**Task item**
Set the pictures aside and return each record below precisely as written.

▬▬▬▬▬▬▬▬▬▬

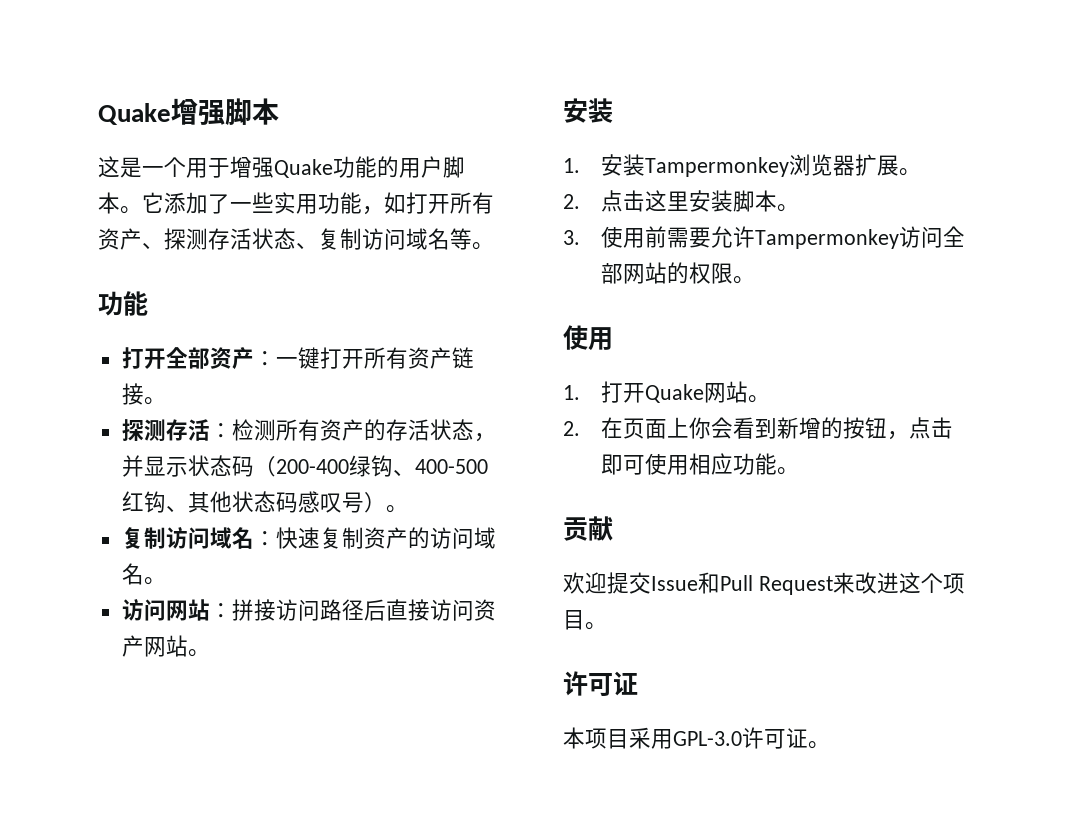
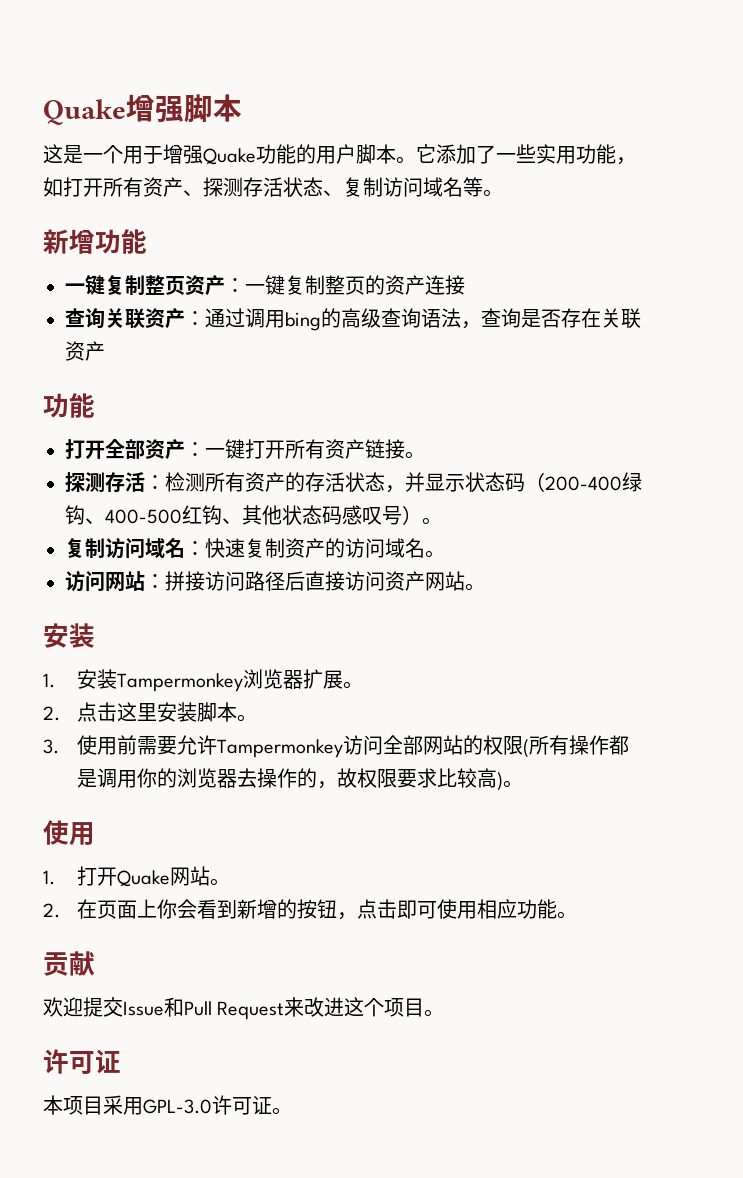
+ 新增功能
+ 一键复制整页资产：一键复制整页的资产连接
+ 查询关联资产：通过调用bing的高级查询语法，查询是否存在关联资产
- 3.使用前需要允许Tampermonkey访问全部网站的权限。
+ 3.使用前需要允许Tampermonkey访问全部网站的权限(所有操作都是调用你的浏览器去操作的，故权限要求比较高)。

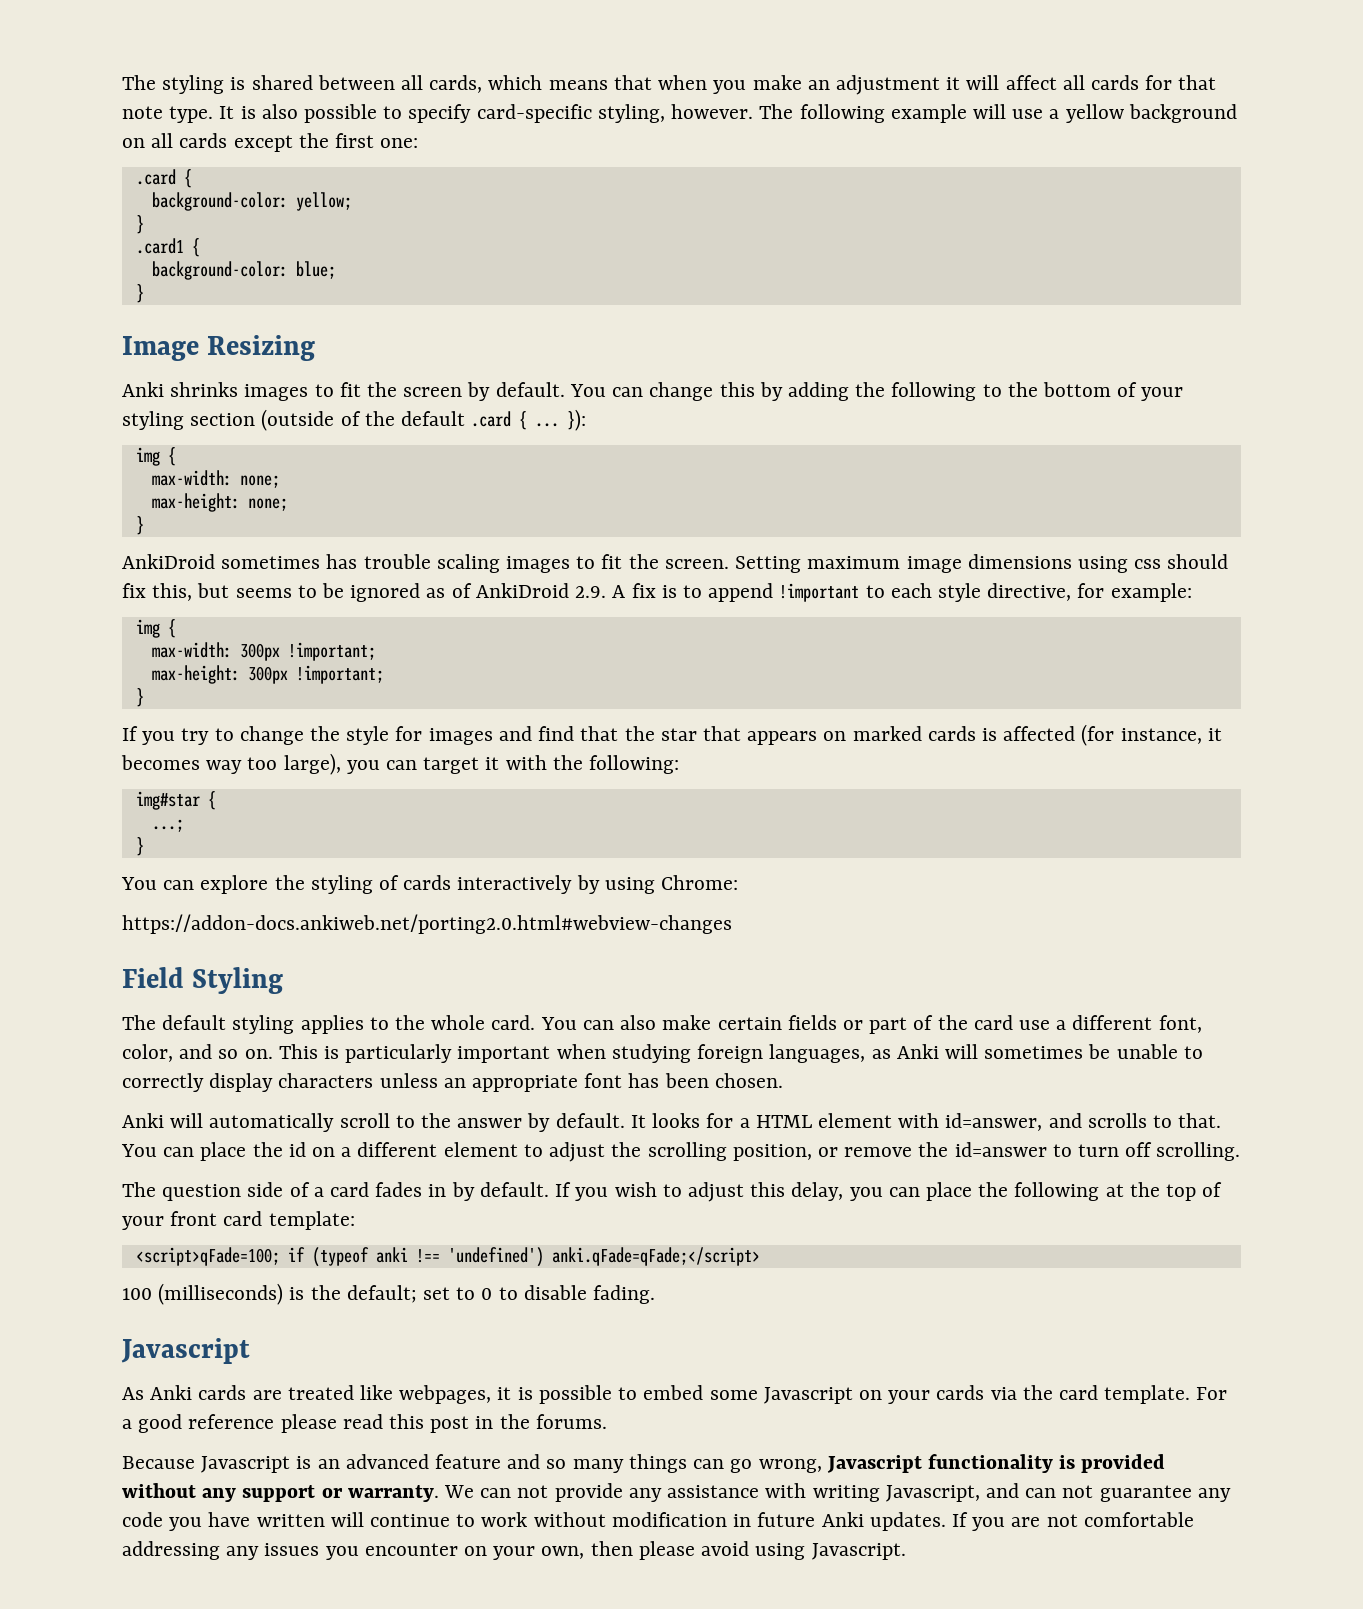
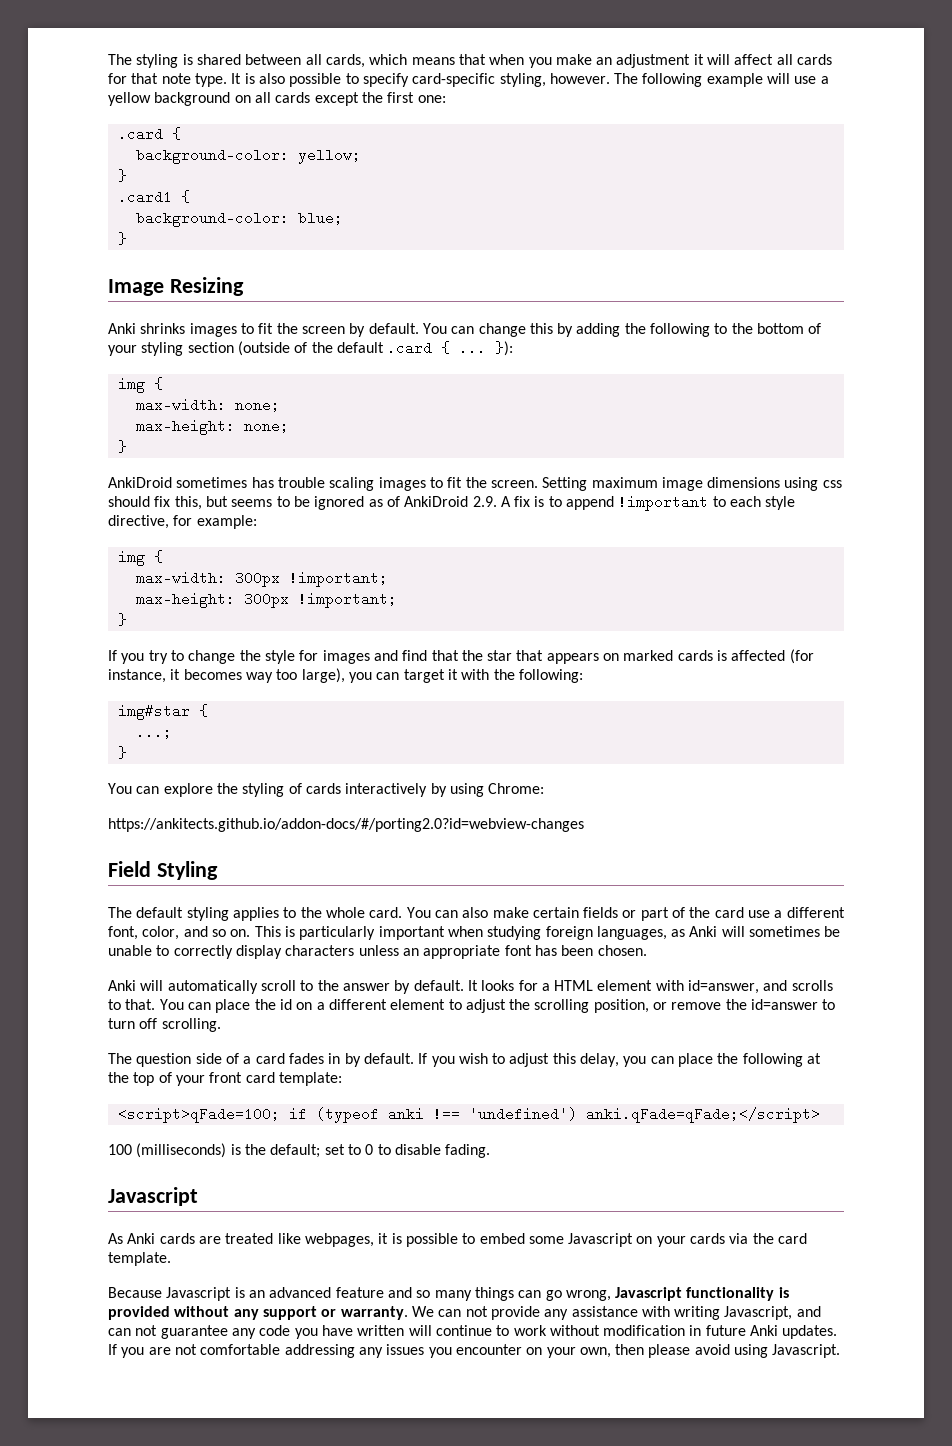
- https://addon-docs.ankiweb.net/porting2.0.html#webview-changes
+ https://ankitects.github.io/addon-docs/#/porting2.0?id=webview-changes
- For a good reference please read this post in the forums.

▬▬▬▬▬▬▬▬▬▬

**The completed task**
+ 新增功能
+ 一键复制整页资产：一键复制整页的资产连接
+ 查询关联资产：通过调用bing的高级查询语法，查询是否存在关联资产
- 3.使用前需要允许Tampermonkey访问全部网站的权限。
+ 3.使用前需要允许Tampermonkey访问全部网站的权限(所有操作都是调用你的浏览器去操作的，故权限要求比较高)。

- https://addon-docs.ankiweb.net/porting2.0.html#webview-changes
+ https://ankitects.github.io/addon-docs/#/porting2.0?id=webview-changes
- For a good reference please read this post in the forums.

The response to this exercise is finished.